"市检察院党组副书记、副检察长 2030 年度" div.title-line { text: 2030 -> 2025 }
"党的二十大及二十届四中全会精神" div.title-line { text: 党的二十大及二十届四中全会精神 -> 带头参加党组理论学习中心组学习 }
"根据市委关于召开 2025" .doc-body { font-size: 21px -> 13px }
+-------+
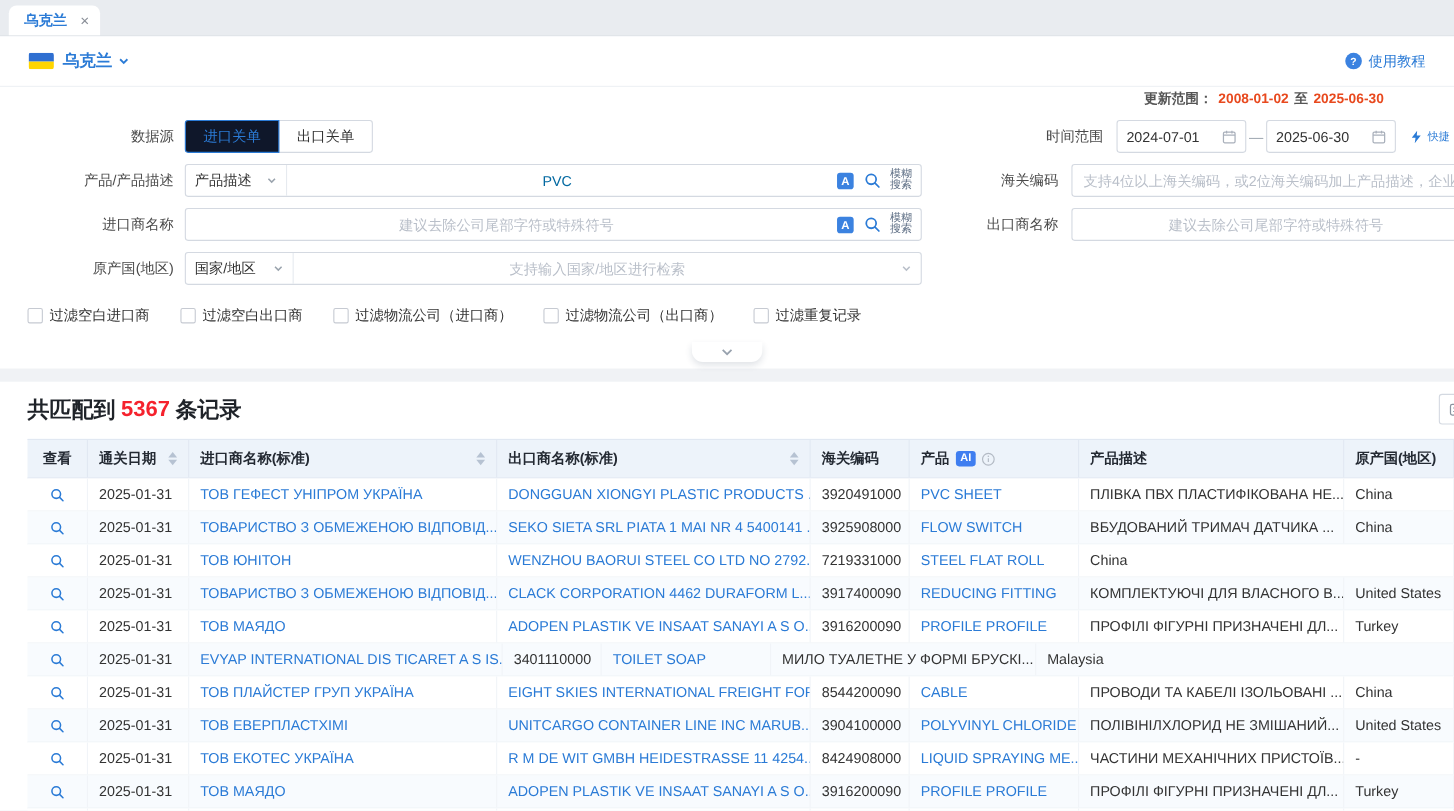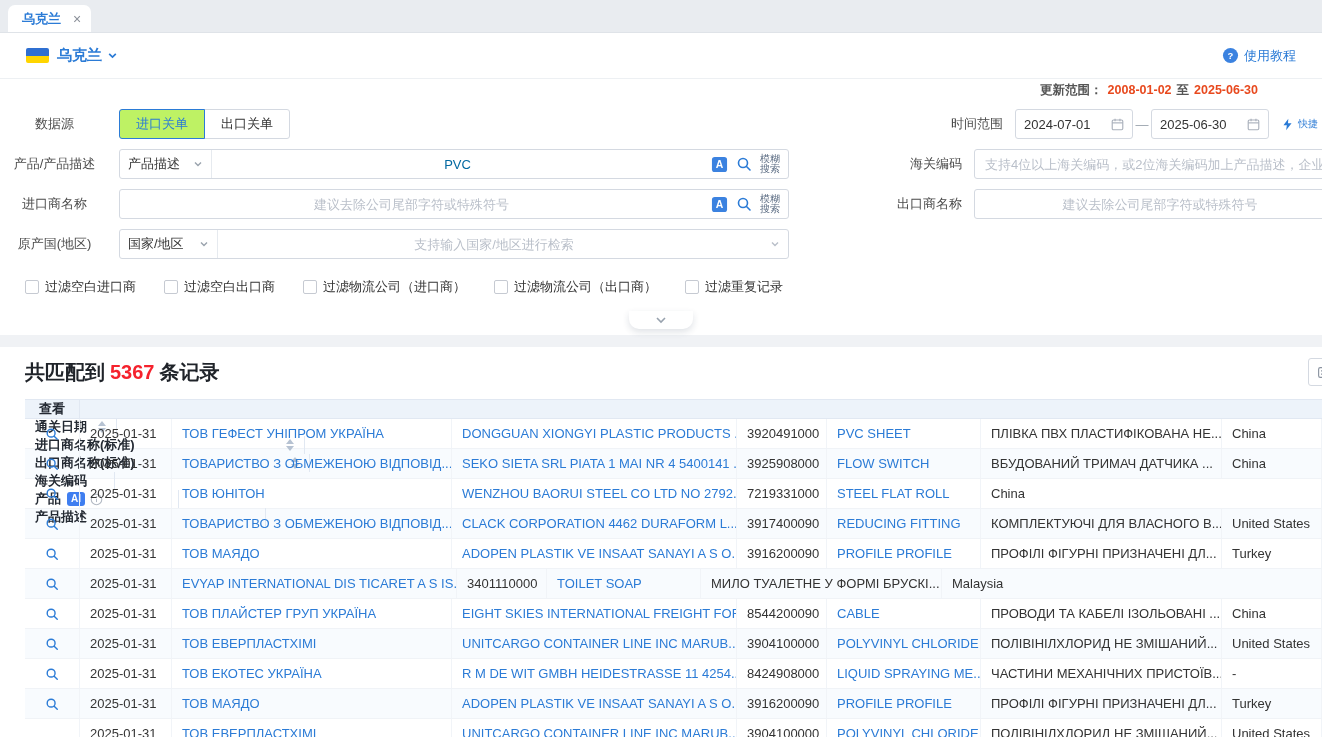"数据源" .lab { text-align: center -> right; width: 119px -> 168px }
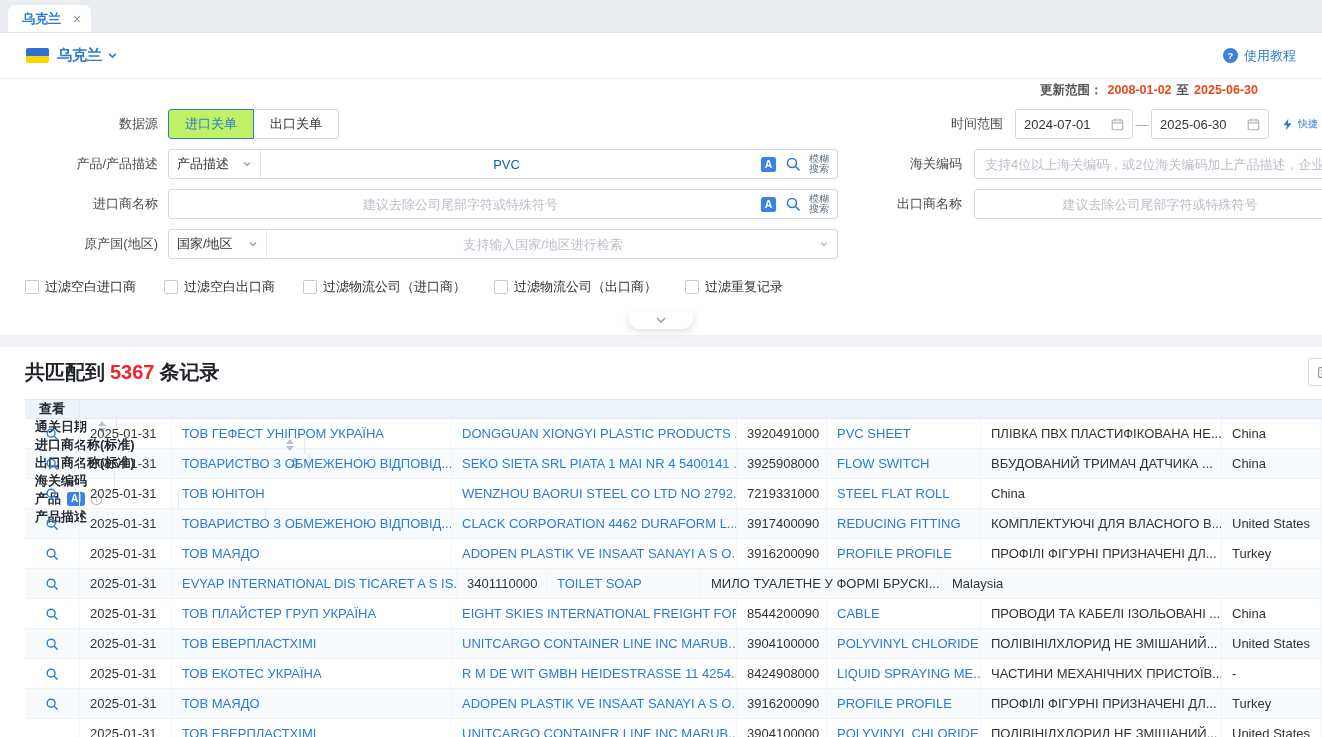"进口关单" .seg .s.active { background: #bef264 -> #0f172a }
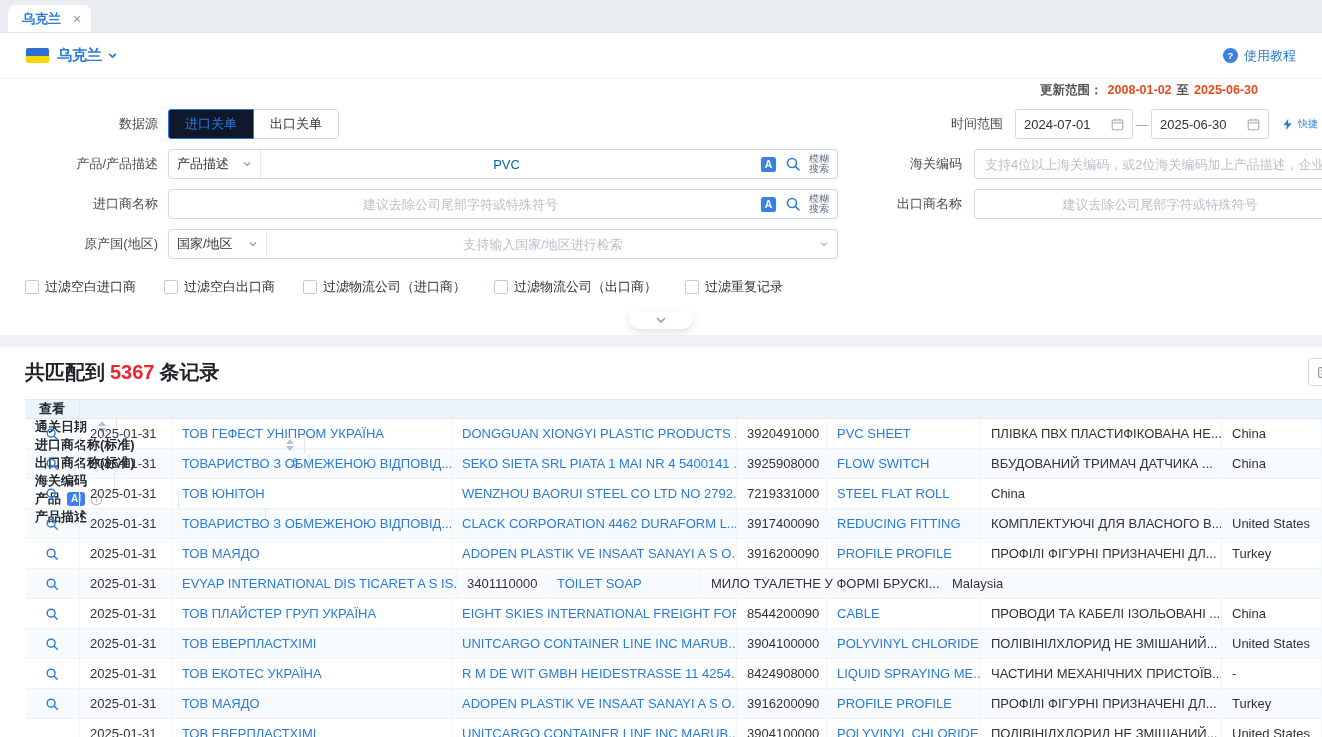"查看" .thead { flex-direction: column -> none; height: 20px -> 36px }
+-------+
_Assignment_
Copy every line that includes the string "title" from the material above.

_Result of this task_
"市检察院党组副书记、副检察长 2030 年度" div.title-line { text: 2030 -> 2025 }
"党的二十大及二十届四中全会精神" div.title-line { text: 党的二十大及二十届四中全会精神 -> 带头参加党组理论学习中心组学习 }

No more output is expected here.